Wednesday, September 3, 2014

Mickey (1918)

Mickey (1918)
seen online via YouTube

I had a vague understanding of who Mabel Normand was prior to reading Jeanine Basinger's book Silent Stars, but of course I had never seen any of her films. I knew she was an early comedic actress of note. That was about it. I doubt that even casual film fans know who she was, since she's not talked about as often as much as the big three of Chaplin, Keaton and Lloyd.

A former model, Normand first rose to prominence in films with actor/producer Mack Sennett, first at DW Griffith's Biograph, and in 1912, at Keystone, the studio Sennett co-founded. Later, Normand would be teamed up with Fatty Arbuckle for a successful run of films. Normand and Sennett formed a romantic relationship during this time that almost led to marriage, but not quite. In 1916, at Normand's request, Sennett formed a production company for her, where she hoped to make movies that would expand her range, and Mickey was the first film to come from this new company.


I didn't really grok much of Mickey. She plays the adopted tomboy daughter of a miner who gets sent east to live with rich relations in an effort to make her more of a lady. Some dude falls in love with her, there's some stuff about the mine, there's a horse race, and she ends up happily married, but I kinda got lost after she moves east. I didn't care about the dudes who fall for her; they both seemed interchangeable until one of them shows his true colors late in the film. I couldn't quite follow the stuff about the mine, either, because there's some sort of deception involved which didn't make any sense to me and isn't even revealed until the very end.

I did like Normand, however, and I liked watching her. She's adorable, for one thing. For another, she's not afraid to do physical comedy, the kind that guys like Chaplin (with whom she worked with) were famous for, from gags with animals like dogs and horses, to big chases. She had an exuberance that shows when she does things like dance or run. There's one scene where it looks like she's diving naked into a lake, but it's shot from so far away that one can't be entirely sure whether she's naked or not (but I think she is!).

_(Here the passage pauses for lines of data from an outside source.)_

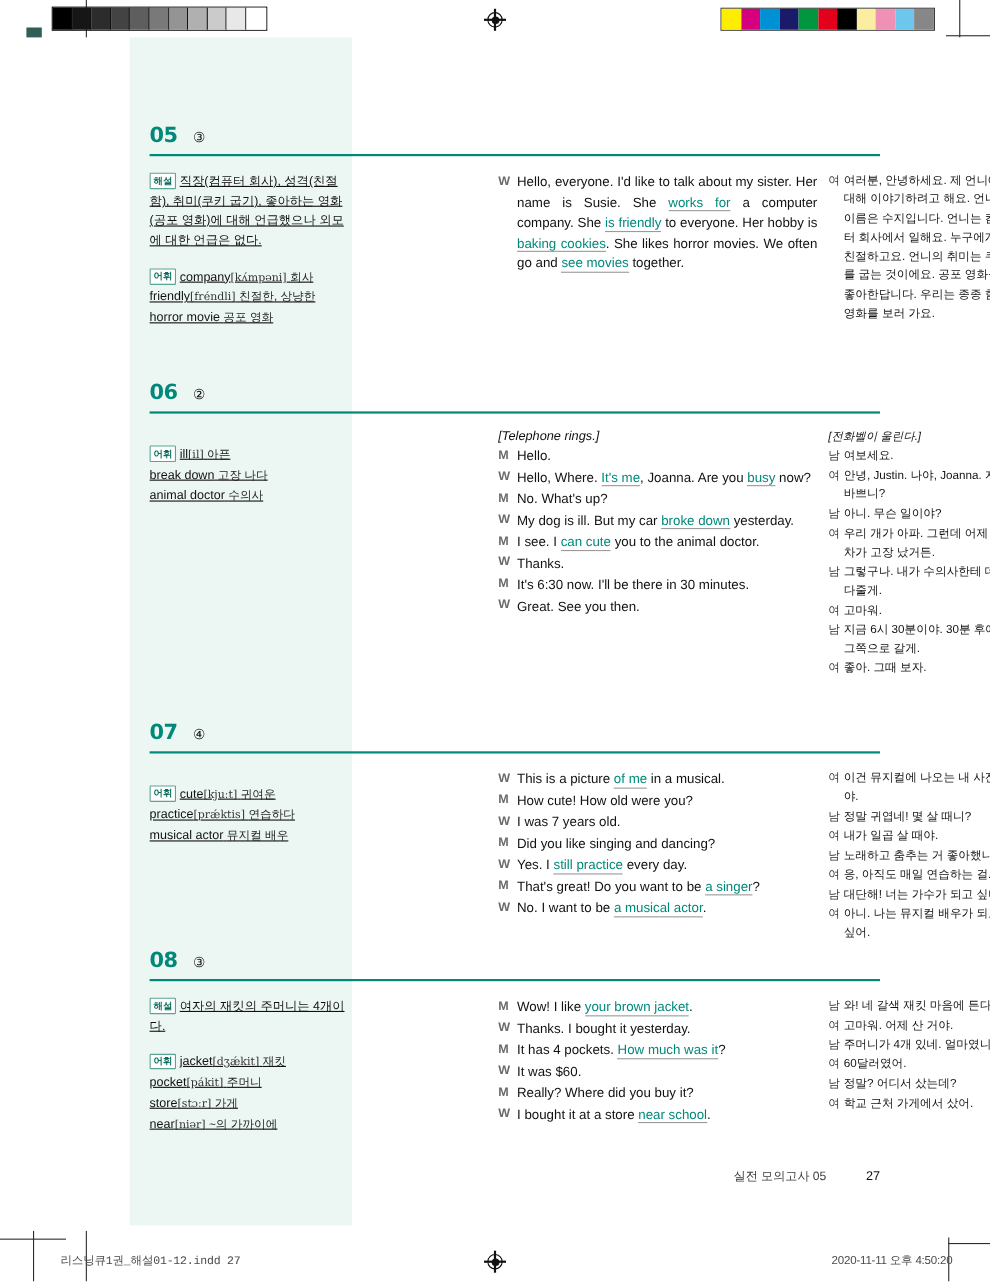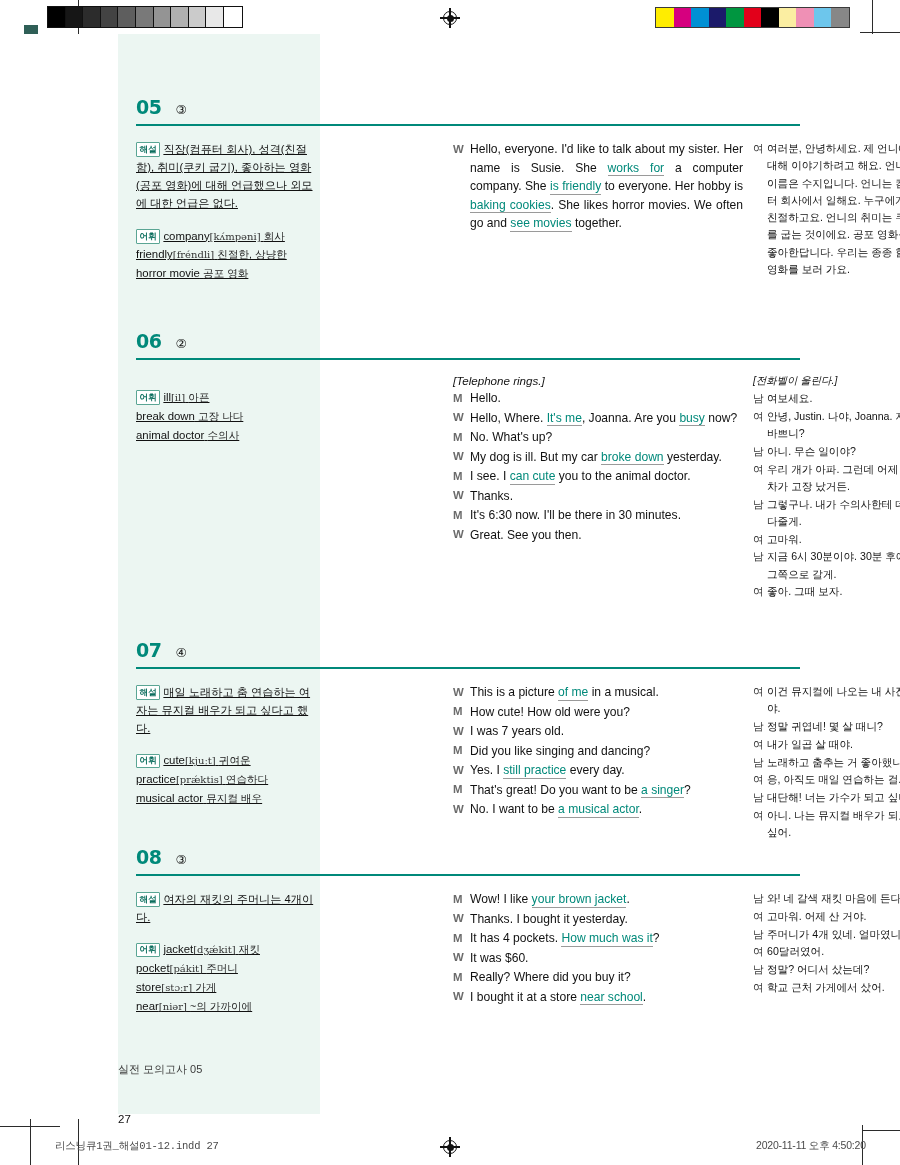--- a/index.html
+++ b/index.html
@@ -56,7 +56,7 @@
   }
 
   .content {
-    position:absolute; left:0; top:0; width:900px; height:1085px;
+    position:absolute; left:0; top:16px; width:900px; height:1085px;
   }
 
   

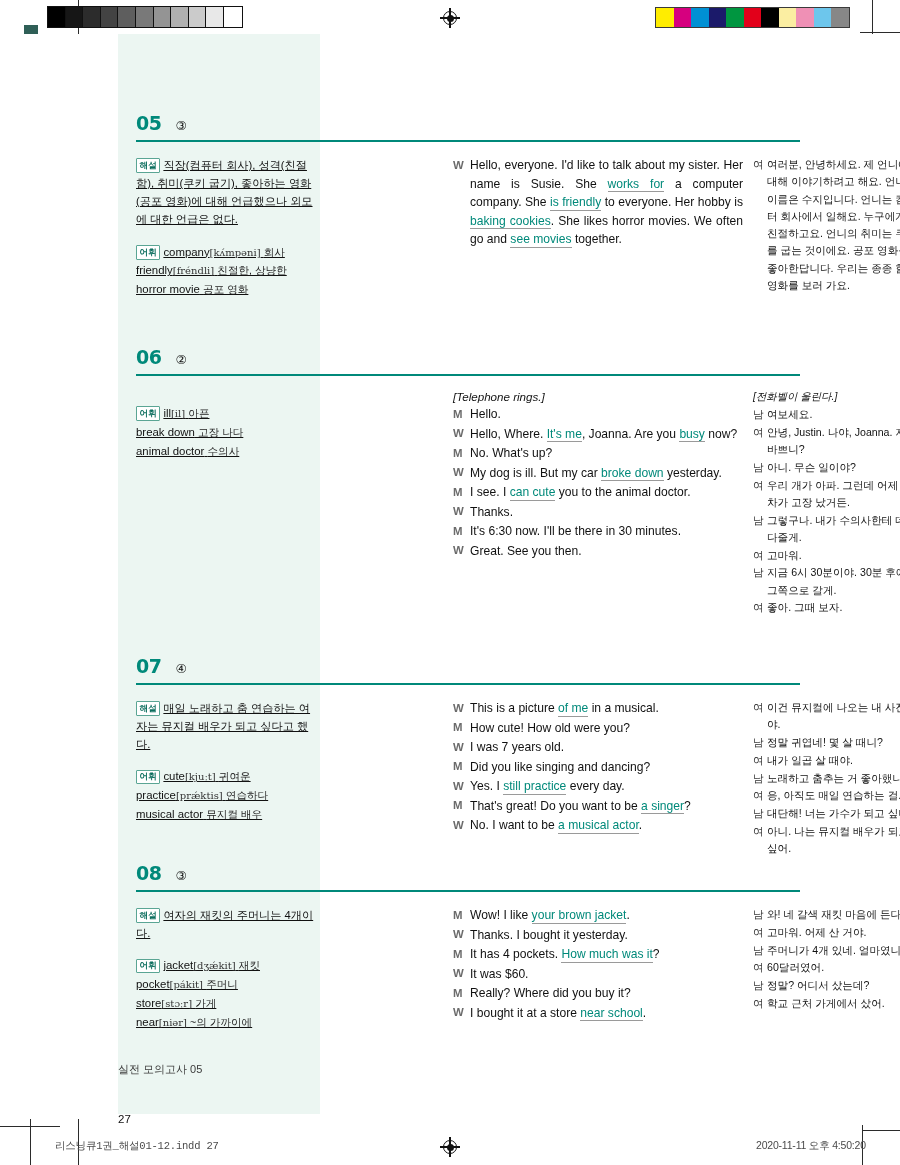--- a/index.html
+++ b/index.html
@@ -322,7 +322,6 @@
         </div>
         <div class="rule" style="top: 28px;"></div>
         <div class="lcol" style="top: 44px;">
-          <div class="tagline"><span class="tag">해설</span><span>매일 노래하고 춤 연습하는 여자는 뮤지컬 배우가 되고 싶다고 했다.</span></div>
           <div class="voca">
             <div><span class="tag">어휘</span><span class="word">cute</span><span class="ipa">[kjuːt]</span> <span class="kr">귀여운</span></div>
             <div><span class="word">practice</span><span class="ipa">[prǽktis]</span> <span class="kr">연습하다</span></div>

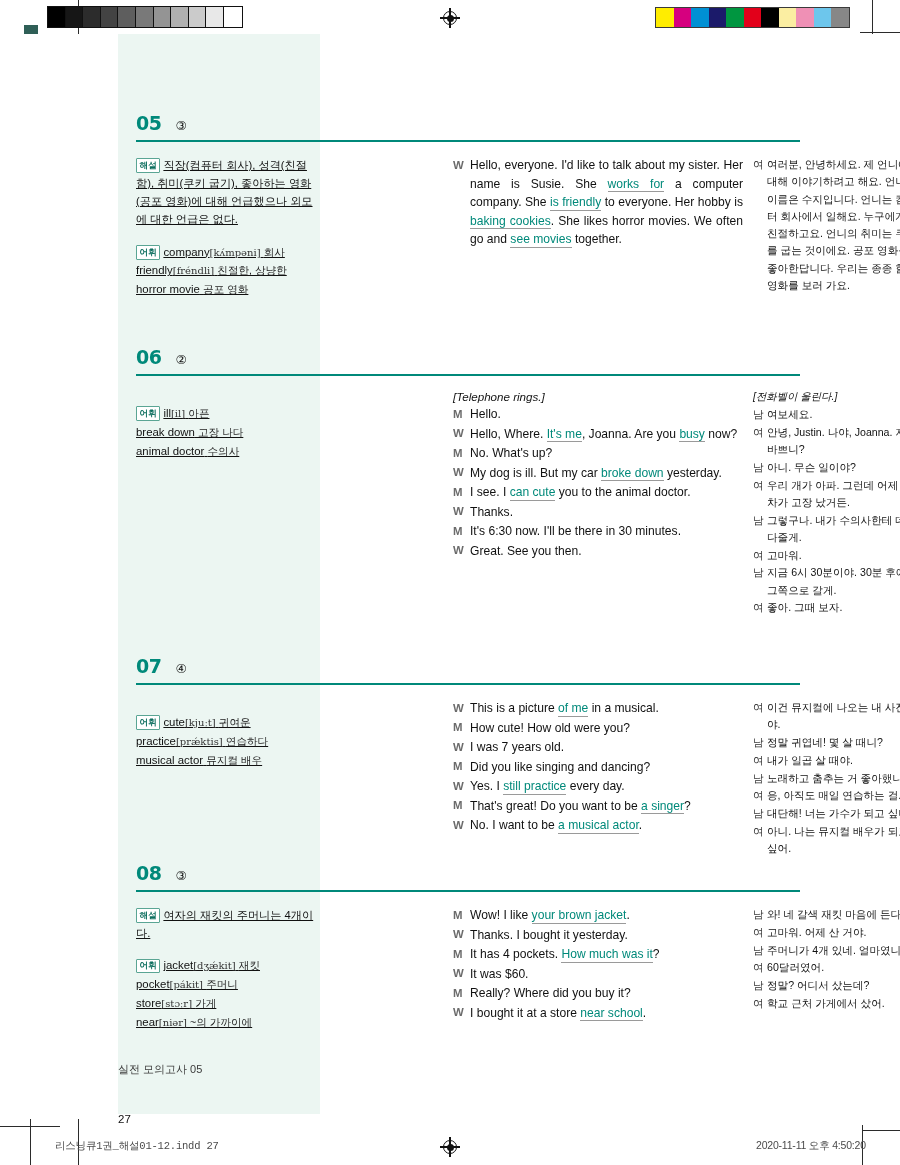--- a/index.html
+++ b/index.html
@@ -115,7 +115,7 @@
   .pg-footer {
     position:absolute; left:118px; top:1028px; width:682px;
     display:flex; justify-content:flex-end; align-items:baseline; gap:36px;
-    font-size:11px; color:#3b3b3b;flex-direction:column;
+    font-size:11px; color:#3b3b3b;
   }
   .pg-num { font-size:11.5px; color:#111; }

Mickey was made as an attempt by Normand to do a Mary Pickford kind of movie - that is, a rags-to-riches Cinderella story where she goes from a rough-and-tumble tomboy to a glamour girl, and at the time of its release, it was a big hit. Afterwards, she left Sennett and signed with Goldwyn Pictures. Normand and Sennett argued throughout the production of Mickey in a battle for control. Mickey came out in 1918, but it was completed in 1917. Normand was acknowledged by the public as a comedic star, but she wasn't getting paid like one, hence the move to Goldwyn. She would return to Sennett after Goldwyn Pictures went under in 1920.

Normand's career declined in the 20s as the result of her connection to several industry scandals, excessive partying off-screen (including a spur-of-the-moment marriage made in a drunken stupor), and a bout of tuberculosis. She died in 1930 at the age of 37 without having ever made the transition to the sound era. Still, even though I wasn't that crazy about Mickey, she strikes me as having been a lively and fun actress.